The goal of improving interoperability is not served merely by developing artefacts such as CDAO and nexml. In order to improve interoperability, these artefacts must be used in the research community and, ideally, they must become popular. Thus, to achieve its goals, the working group wishes to promulgate its artefacts, and in particular, we wish to develop a strategy to reach a "critical mass" in which there are sufficiently many operations and resources that rely on an artefact to ensure that the self-interested researcher (or the lazy programmer) embraces the artefact simply because its useful and not just for some intangible long-term benefit of "interoperability".
Our main focus is on the "carrots" part of a "carrots and sticks" strategy, but first we should explain the "sticks" part. Journals that serve the evolution research community have indicated a desire and a willingness to impose data archiving requirements on authors as soon as the technology becomes feasible (Todd Vision, pers. comm.; see Dryad project); also, the research community has called for a minimal reporting standard, MIAPA. These two aspects of interoperability go together: the repository goal favors a minimal reporting standard such as MIAPA to ensure that archived data are re-usable. Furthermore, these two aspects of interoperability go together with a third aspect, which is a file format that is MIAPA-compliant and that is accepted by archives. The "stick" part of our nexml-CDAO strategy is that we intend to support MIAPA, which means that some users may resort to using nexml-CDAO if it is the most convenient way to achieve MIAPA-compliance or to archive data.
The tentatively named CarrotBase project is intended to provide a more positive incentive, i.e., to represent the "carrots" part of the strategy. When we constituted the working group in 2006, we clearly were targeting developers of phylogenetics applications software. This might have been the best way to start developing the technology for interoperability-- artefacts such as nexml and CDAO-- but now we are faced with a different problem of promulgating these technologies. Targeting applications does not seem like the best way to generate carrots for users. Targetting data resources might be more effective.
List of data resources to target
For more information, and analysis of target potential, see Data Resources.
- resources for systematics
- resources focused on sequence families
- TreeBaseII has the kind of granular schema that would be a good challenge to try to accommodate using cdao.
- pPOD (not really a data resource, its a db tech project led by computer scientists)
- Arkin lab's MicrobesOnline server has cool tree-based view of sequence families
- Hovergen, hogenom
- organism-centered gene-family databases, e.g., for plasmodium
Notes on how to approach this
Semantic transformation, ontologies, and formats
As Gopal said at one of our earlier meetings "There is a theory of interoperability, and it is semantic transformation". Interoperability is about expressing the same meaning in different ways, or about maintaining the meaning of information as it flows through different formats or dialects or contexts. This information may have a representation in the form of a string of characters, or a diagram, or some other kind of tokens. The meaning of tokens is formalized through ontologies and other standards.

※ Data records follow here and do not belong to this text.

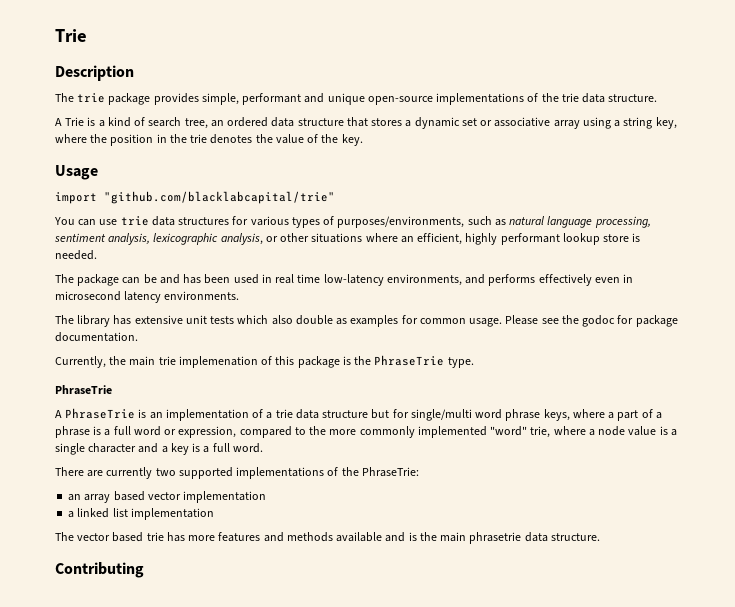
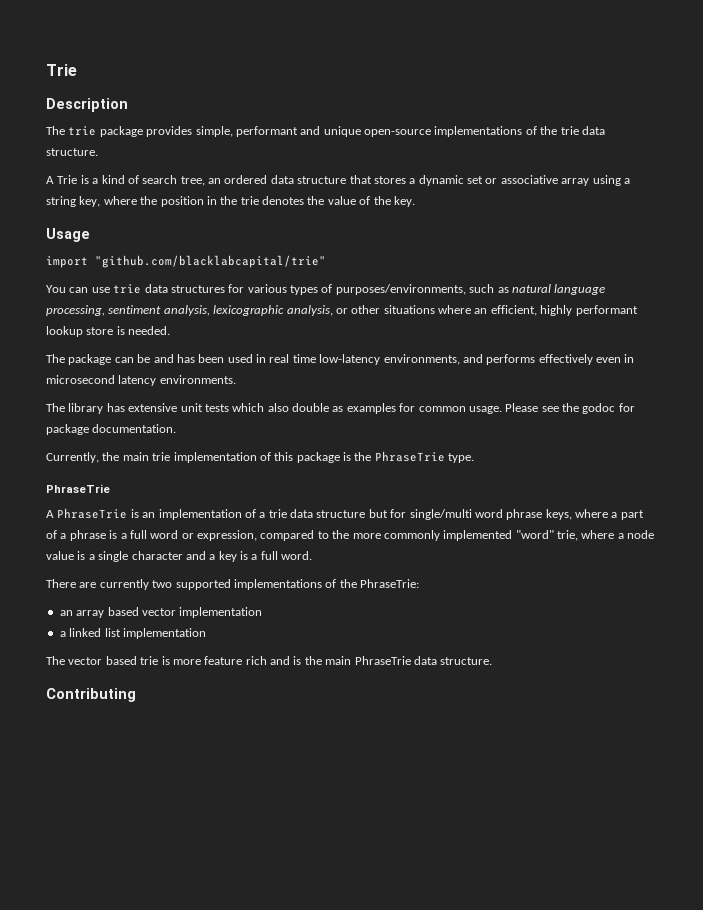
- Currently, the main trie implemenation of this package is the PhraseTrie type.
+ Currently, the main trie implementation of this package is the PhraseTrie type.
- The vector based trie has more features and methods available and is the main phrasetrie data structure.
+ The vector based trie is more feature rich and is the main PhraseTrie data structure.

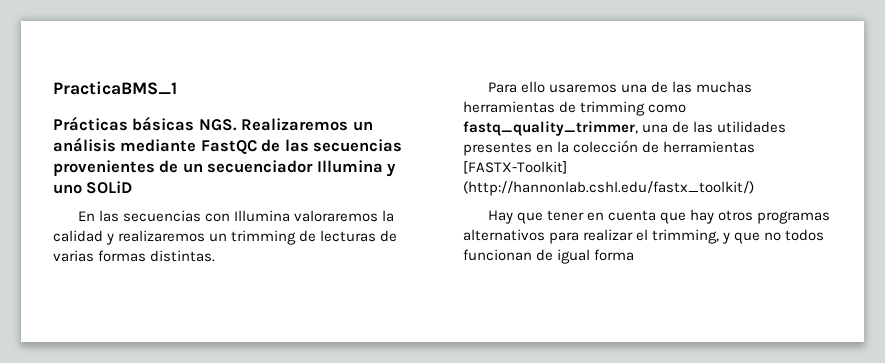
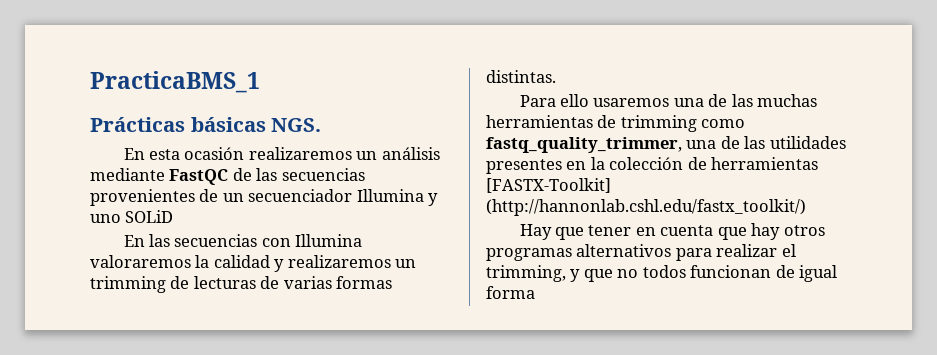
- Prácticas básicas NGS. Realizaremos un análisis mediante FastQC de las secuencias provenientes de un secuenciador Illumina y uno SOLiD
+ Prácticas básicas NGS.
+ En esta ocasión realizaremos un análisis mediante FastQC de las secuencias provenientes de un secuenciador Illumina y uno SOLiD

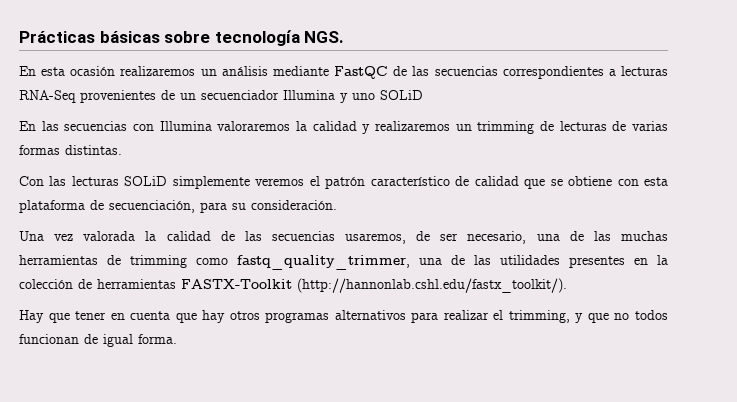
- PracticaBMS_1
- Prácticas básicas NGS.
+ Prácticas básicas sobre tecnología NGS.
- En esta ocasión realizaremos un análisis mediante FastQC de las secuencias provenientes de un secuenciador Illumina y uno SOLiD
+ En esta ocasión realizaremos un análisis mediante FastQC de las secuencias correspondientes a lecturas RNA-Seq provenientes de un secuenciador Illumina y uno SOLiD
- Para ello usaremos una de las muchas herramientas de trimming como fastq_quality_trimmer, una de las utilidades presentes en la colección de herramientas [FASTX-Toolkit] (http://hannonlab.cshl.edu/fastx_toolkit/)
+ Con las lecturas SOLiD simplemente veremos el patrón característico de calidad que se obtiene con esta plataforma de secuenciación, para su consideración.
+ Una vez valorada la calidad de las secuencias usaremos, de ser necesario, una de las muchas herramientas de trimming como fastq_quality_trimmer, una de las utilidades presentes en la colección de herramientas FASTX-Toolkit (http://hannonlab.cshl.edu/fastx_toolkit/).
- Hay que tener en cuenta que hay otros programas alternativos para realizar el trimming, y que no todos funcionan de igual forma
+ Hay que tener en cuenta que hay otros programas alternativos para realizar el trimming, y que no todos funcionan de igual forma.

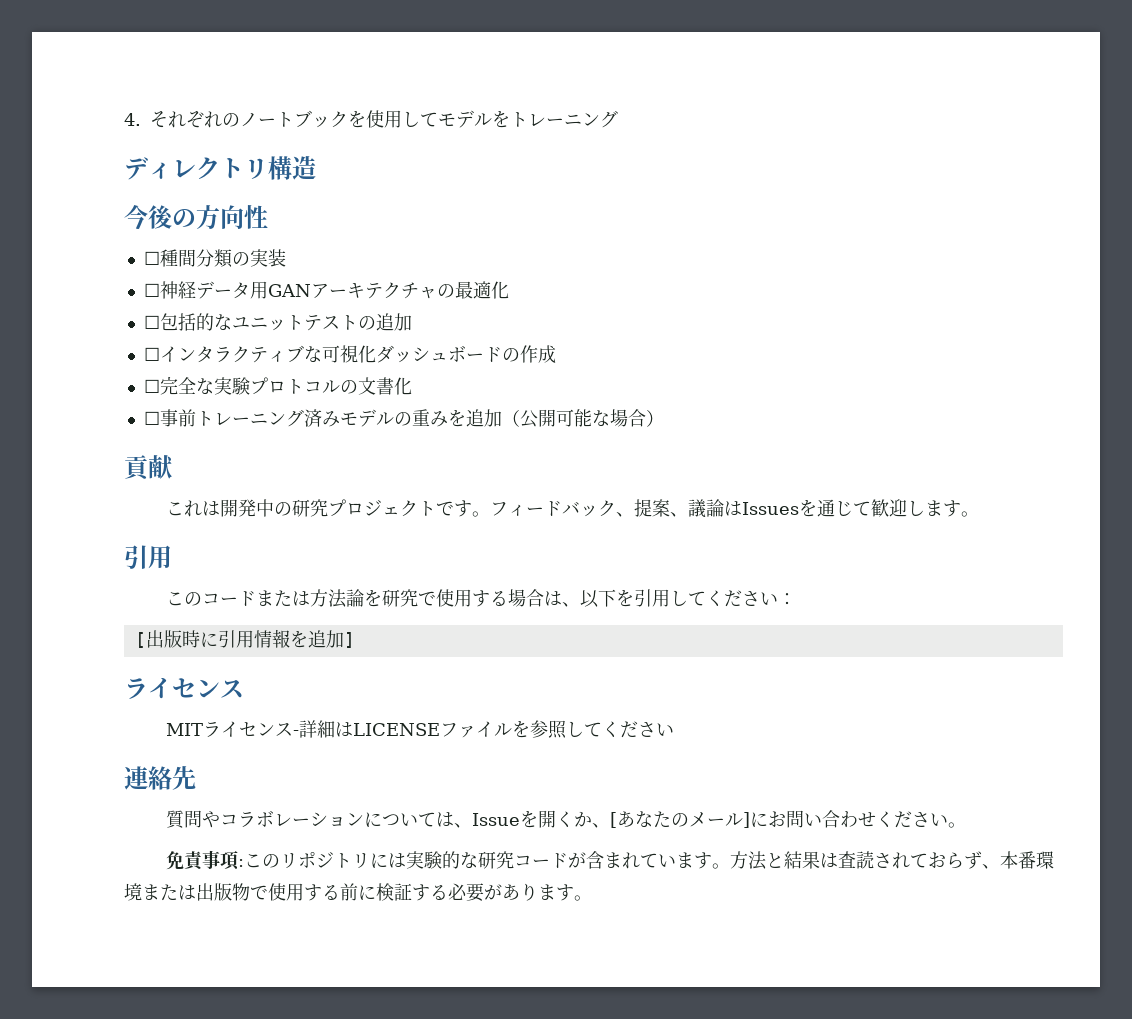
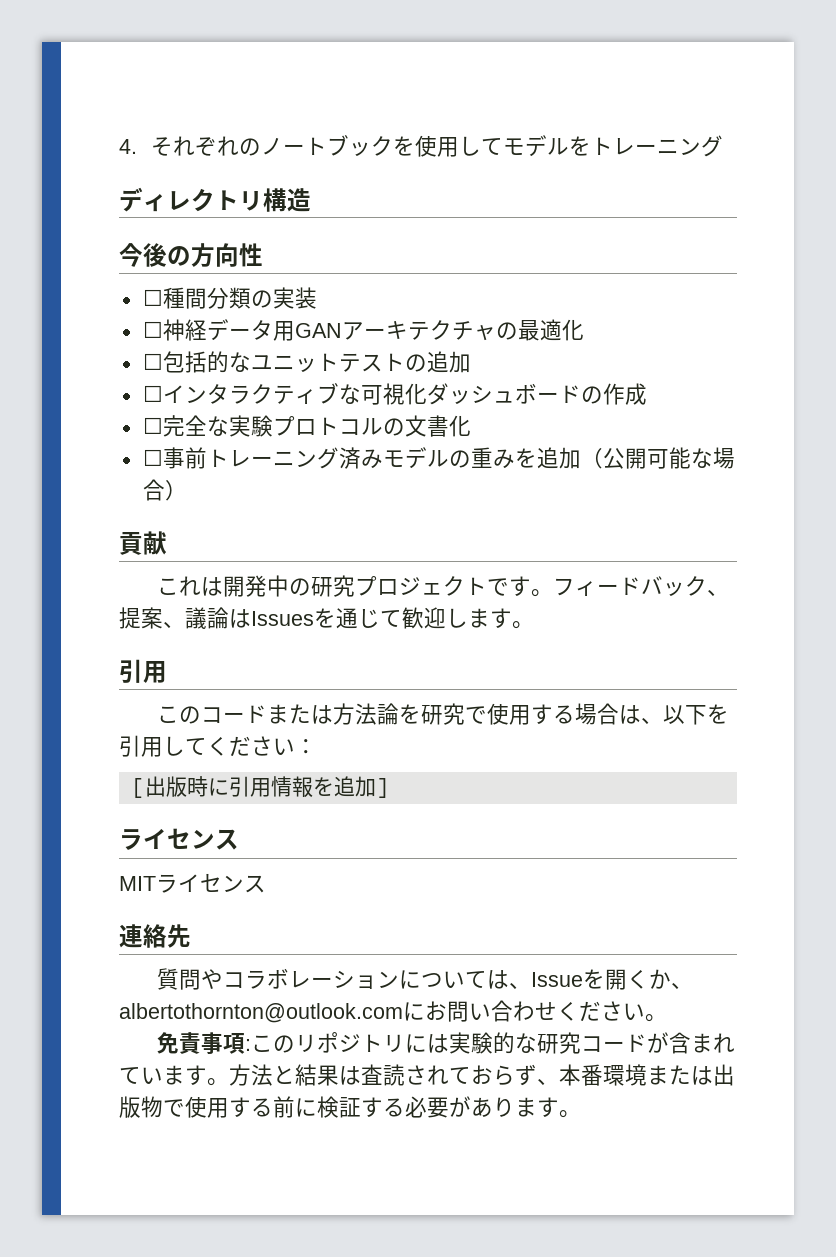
- MITライセンス-詳細はLICENSEファイルを参照してください
+ MITライセンス
- 質問やコラボレーションについては、Issueを開くか、[あなたのメール]にお問い合わせください。
+ 質問やコラボレーションについては、Issueを開くか、albertothornton@outlook.comにお問い合わせください。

If we want data resources, services, or software applications to interoperate in their treatment of a "coding sequence", we need to know what a "coding sequence" means for each one. If the gene_masher database assumes that "coding sequence" includes a stop codon, but the gene_whacker program assumes it doesn't, then we have a potential interoperability problem. Gene_whacker might crash if given a gene_masher coding sequence, or if gene_whacker is more carefully written software, it might refuse to validate a coding sequence from gene_masher because its length does not match the expected length.
Our notes from the working group meeting
Data resource interop project
- need to develop critical mass for nexml-cdao (critical mass of community involvement, use-cases, eyes on code)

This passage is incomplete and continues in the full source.